* [Extracted records]:
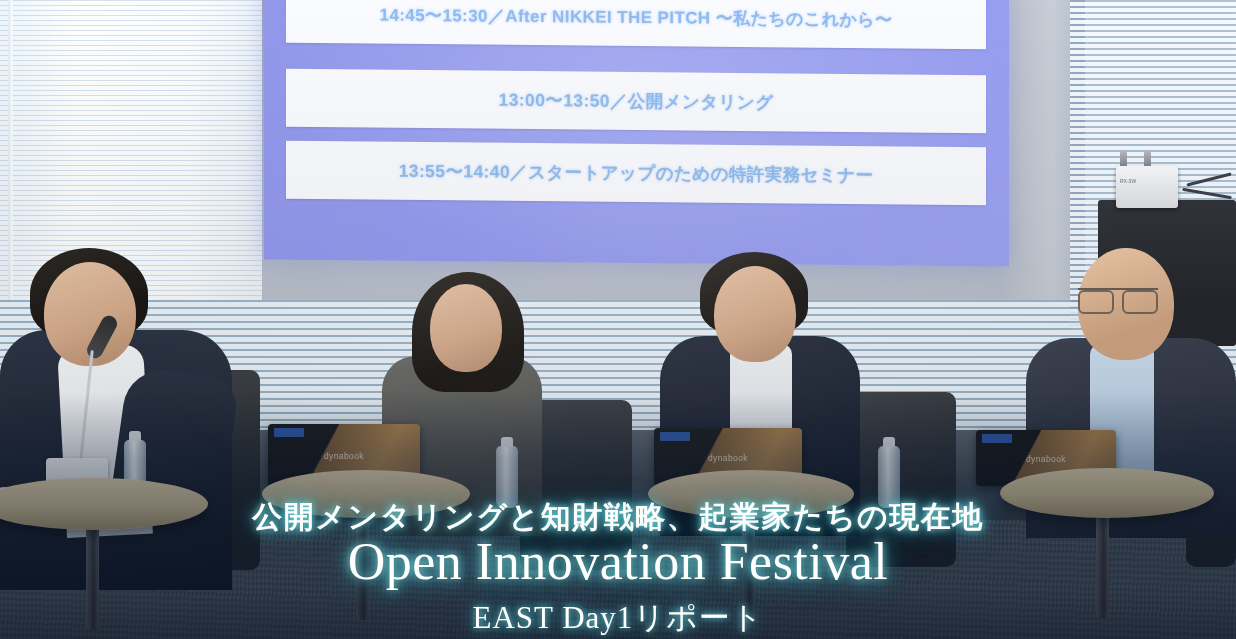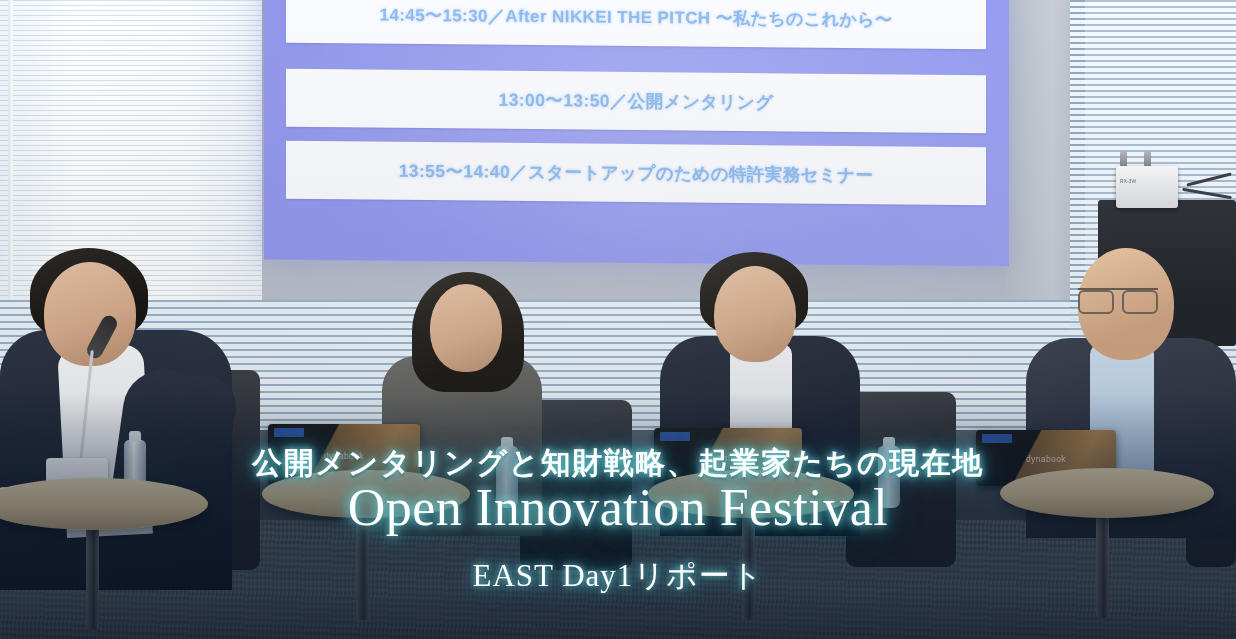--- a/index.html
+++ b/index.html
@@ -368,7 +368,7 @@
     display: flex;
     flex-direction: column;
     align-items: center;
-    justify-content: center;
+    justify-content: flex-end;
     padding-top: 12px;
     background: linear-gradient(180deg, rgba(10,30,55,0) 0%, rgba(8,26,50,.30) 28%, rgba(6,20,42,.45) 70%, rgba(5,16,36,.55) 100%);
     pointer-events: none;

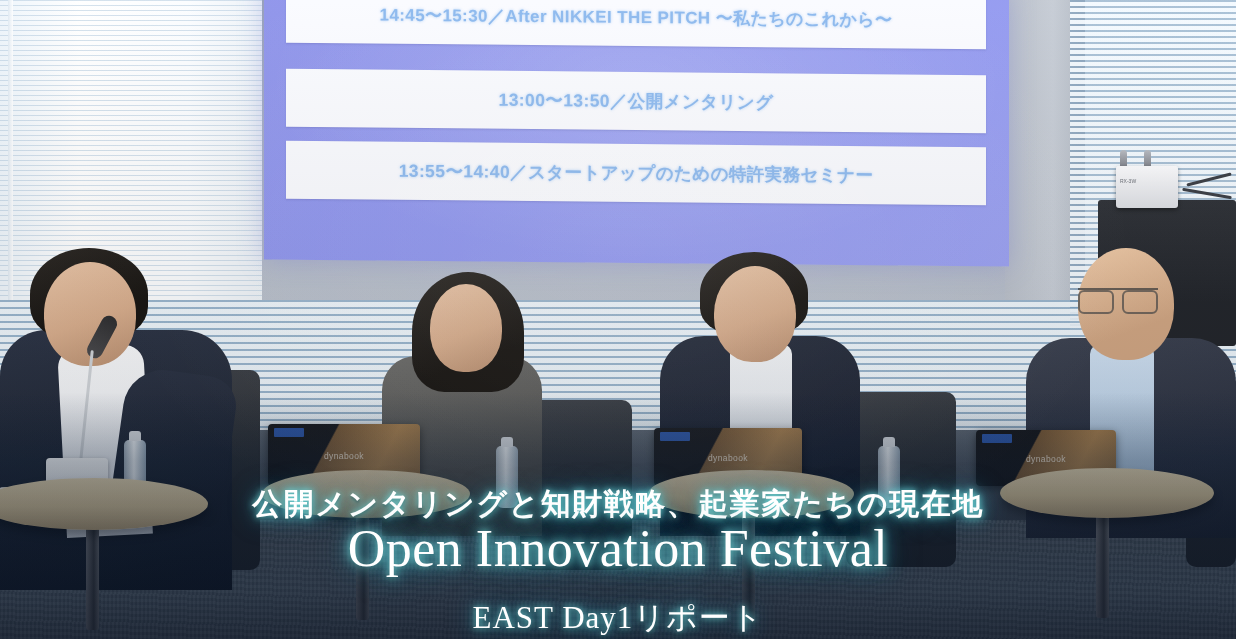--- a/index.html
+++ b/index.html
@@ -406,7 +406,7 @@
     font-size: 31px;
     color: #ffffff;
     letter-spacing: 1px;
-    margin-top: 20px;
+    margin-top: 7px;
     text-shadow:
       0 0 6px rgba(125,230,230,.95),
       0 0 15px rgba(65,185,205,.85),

* [What to produce]:
The entries are to be transcribed word for word, without their images.

* [Answer section]:
--- a/index.html
+++ b/index.html
@@ -368,7 +368,7 @@
     display: flex;
     flex-direction: column;
     align-items: center;
-    justify-content: center;
+    justify-content: flex-end;
     padding-top: 12px;
     background: linear-gradient(180deg, rgba(10,30,55,0) 0%, rgba(8,26,50,.30) 28%, rgba(6,20,42,.45) 70%, rgba(5,16,36,.55) 100%);
     pointer-events: none;

--- a/index.html
+++ b/index.html
@@ -406,7 +406,7 @@
     font-size: 31px;
     color: #ffffff;
     letter-spacing: 1px;
-    margin-top: 20px;
+    margin-top: 7px;
     text-shadow:
       0 0 6px rgba(125,230,230,.95),
       0 0 15px rgba(65,185,205,.85),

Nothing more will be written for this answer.